PRINCIPLE #4: Carbon dioxide is removed by establishing adequate minute ventilation.
While the big problem for oxygen transfer is oxygen’s relative insoluabilty, leading to a need for a large surface area and short alveolar-blood distances, CO2 is very soluble in blood and at low concentration in (inspired) air. Consequent to this, CO2 moves easily from blood to airspaces, even in the context of substantial alveolar or interstitial lung pathology. Therefore the big limiter for CO2 elimination is the removal of gas from the alveoli and replacement with fresh gas (with a low CO2). This is termed minute ventilation and can be thought of as rate x tidal volume.
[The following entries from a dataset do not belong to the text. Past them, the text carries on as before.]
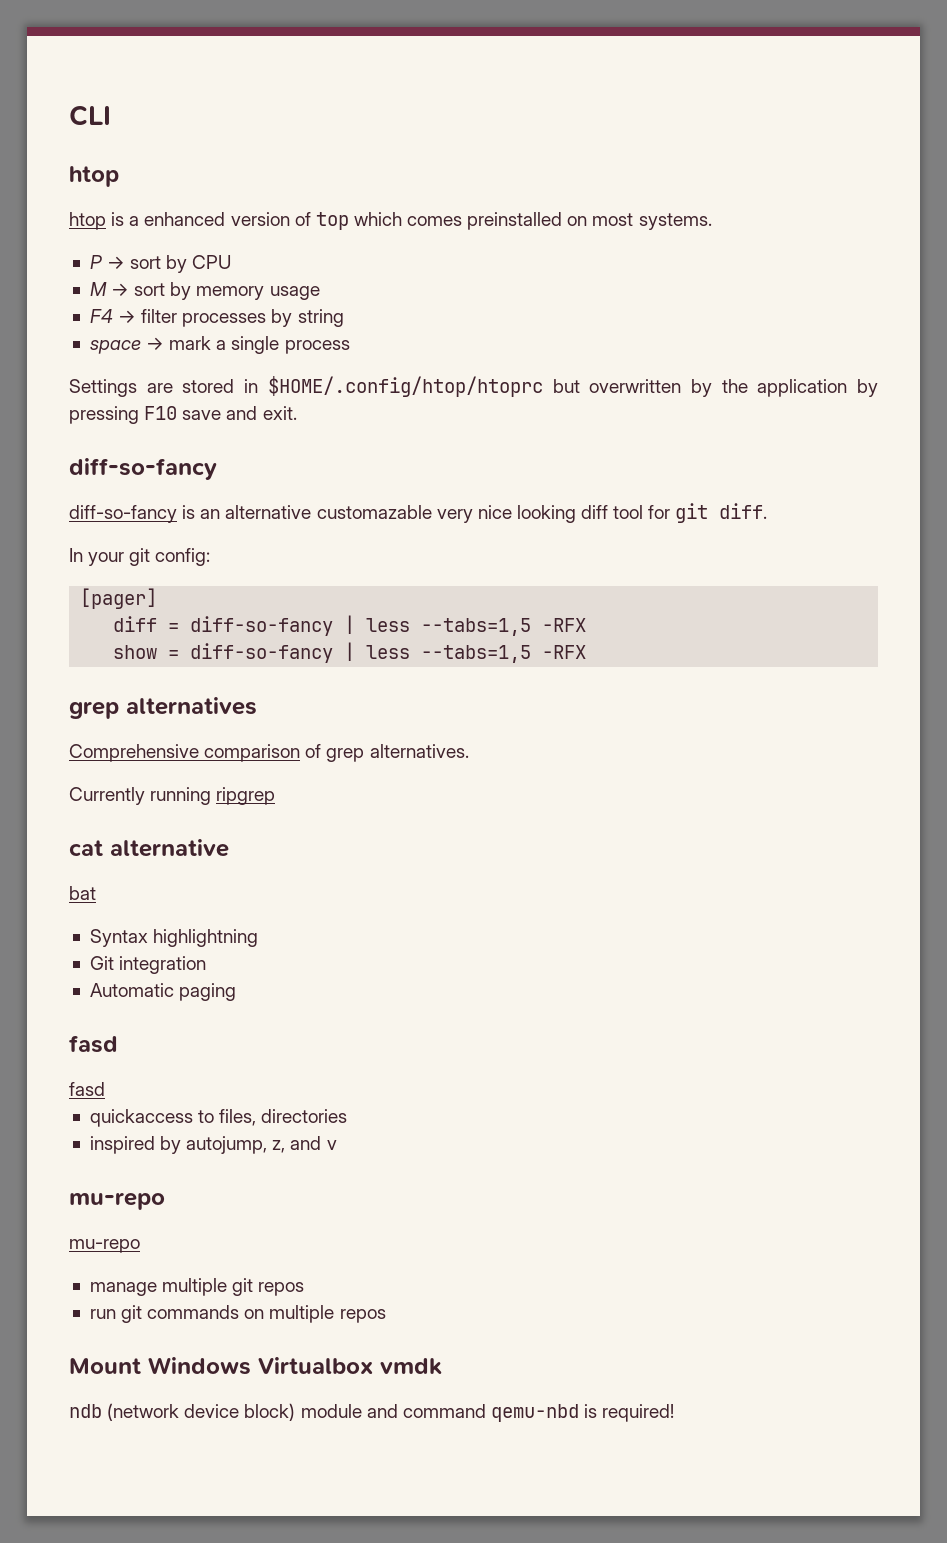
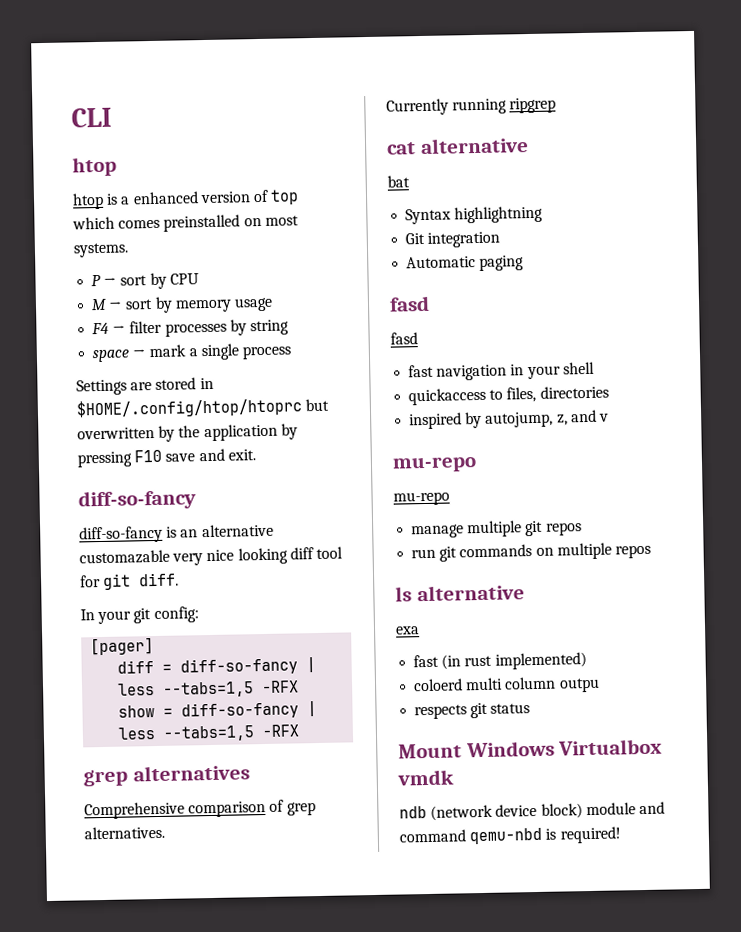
+ fast navigation in your shell
+ ls alternative
+ exa
+ fast (in rust implemented)
+ coloerd multi column outpu
+ respects git status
Patients with type 2 ventilatory failure have a high CO2 because of the difficulty in maintaining minute ventilation, and the most usual cause for this is expiratory obstruction, itself caused by small airway disease. Typically the CXR is black, and there are xray and clinical features of hyperexpansion. Its worth looking carefully at the patient’s chest as they are ventilated – is there a delay in the chest falling in expiration? Is it complete before the next breath goes in? If not, your patient probably has an expiratory lung problem.
If there is a CO2 problem, then the options are to improve tidal volume, to increase the rate or tolerate the problem (its hard to die from a high CO2 alone). This gets more complex as the rate affects tidal volume and vice versa, simply because it takes more time to move air out.
Practically, patients with expiratory lung problems (eg bronchiolitis, asthma, COPD) cannot tolerate a rate above 25 (big patient) or 30 (small patient). In severe disease the maximum rate may be much lower. This is because the expiratory phase will not have finished before the next breath begins. This is a phenomenon known as stacking and has the effect of increasing hyperexpansion and further obstructing expiration.
The best approach in type 2 problems is to start with inspiration – find enough PIP at the shortest Ti to get a tidal volume of 5-7 ml/kg, or normal visual chest rise. Typically this Ti will be 0.6-0.9 sec. Then increase the expiratory time (Te) until the chest has stopped falling at the end of it, or you can see on the ventilator that the air is no longer coming out. At this stage you have got the chest moving as fast as it will go.
If the CO2 is still too high, you might get benefit from increasing the PIP a bit and shortening the Ti (allowing more TV, or more Te), but you may also be looking at another mode of ventilation, such as HFOV, which is excellent at removing CO2.
Take home message
Get enough tidal volume, and make sure all that gas has time to get out!
Conclusions, where next?
This short piece is not intended to be an exhaustive treatise on ventilation. Ventilation is a mix of experience, trial and error and looking at risk/benefit. Although there is plenty of science, so is there quite a bit of art. These comments above are intended to give the reader a head start in practical understanding of how to address common situations and some wisdom around the major trade-offs integral to invasive ventilation.